■ Data extract:

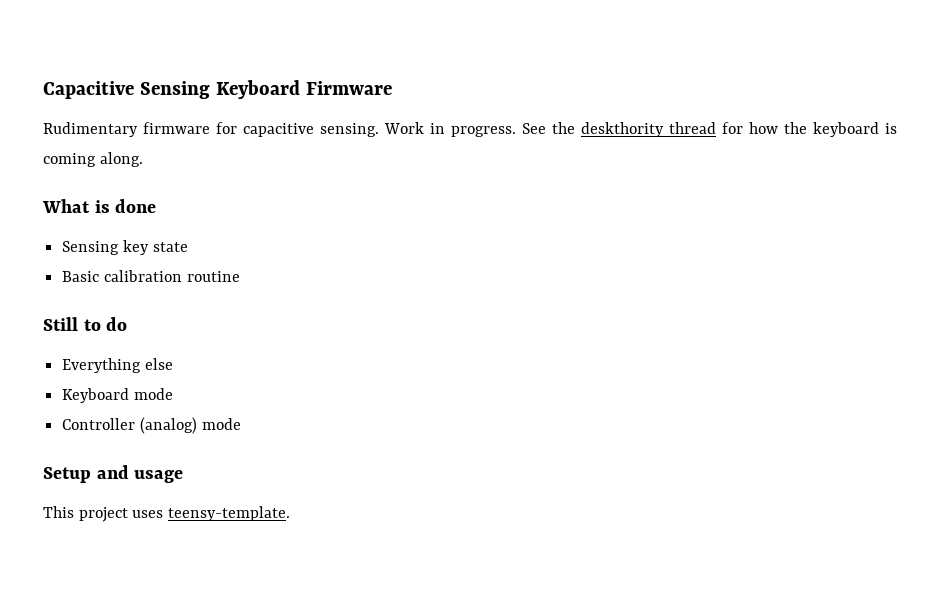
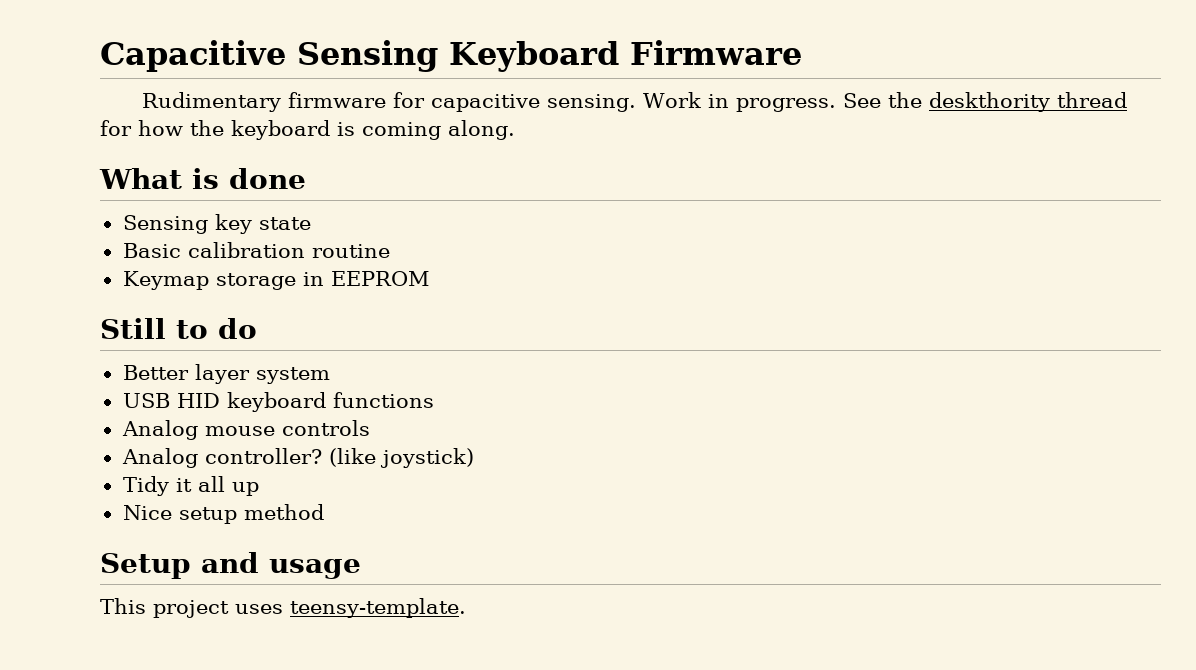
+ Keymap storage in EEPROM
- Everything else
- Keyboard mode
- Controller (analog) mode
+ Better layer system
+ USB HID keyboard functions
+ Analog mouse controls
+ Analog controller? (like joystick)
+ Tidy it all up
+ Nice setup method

■ To do: Write out every record above exactly as it stands, but leave out the pictures.

■ Final answer:
+ Keymap storage in EEPROM
- Everything else
- Keyboard mode
- Controller (analog) mode
+ Better layer system
+ USB HID keyboard functions
+ Analog mouse controls
+ Analog controller? (like joystick)
+ Tidy it all up
+ Nice setup method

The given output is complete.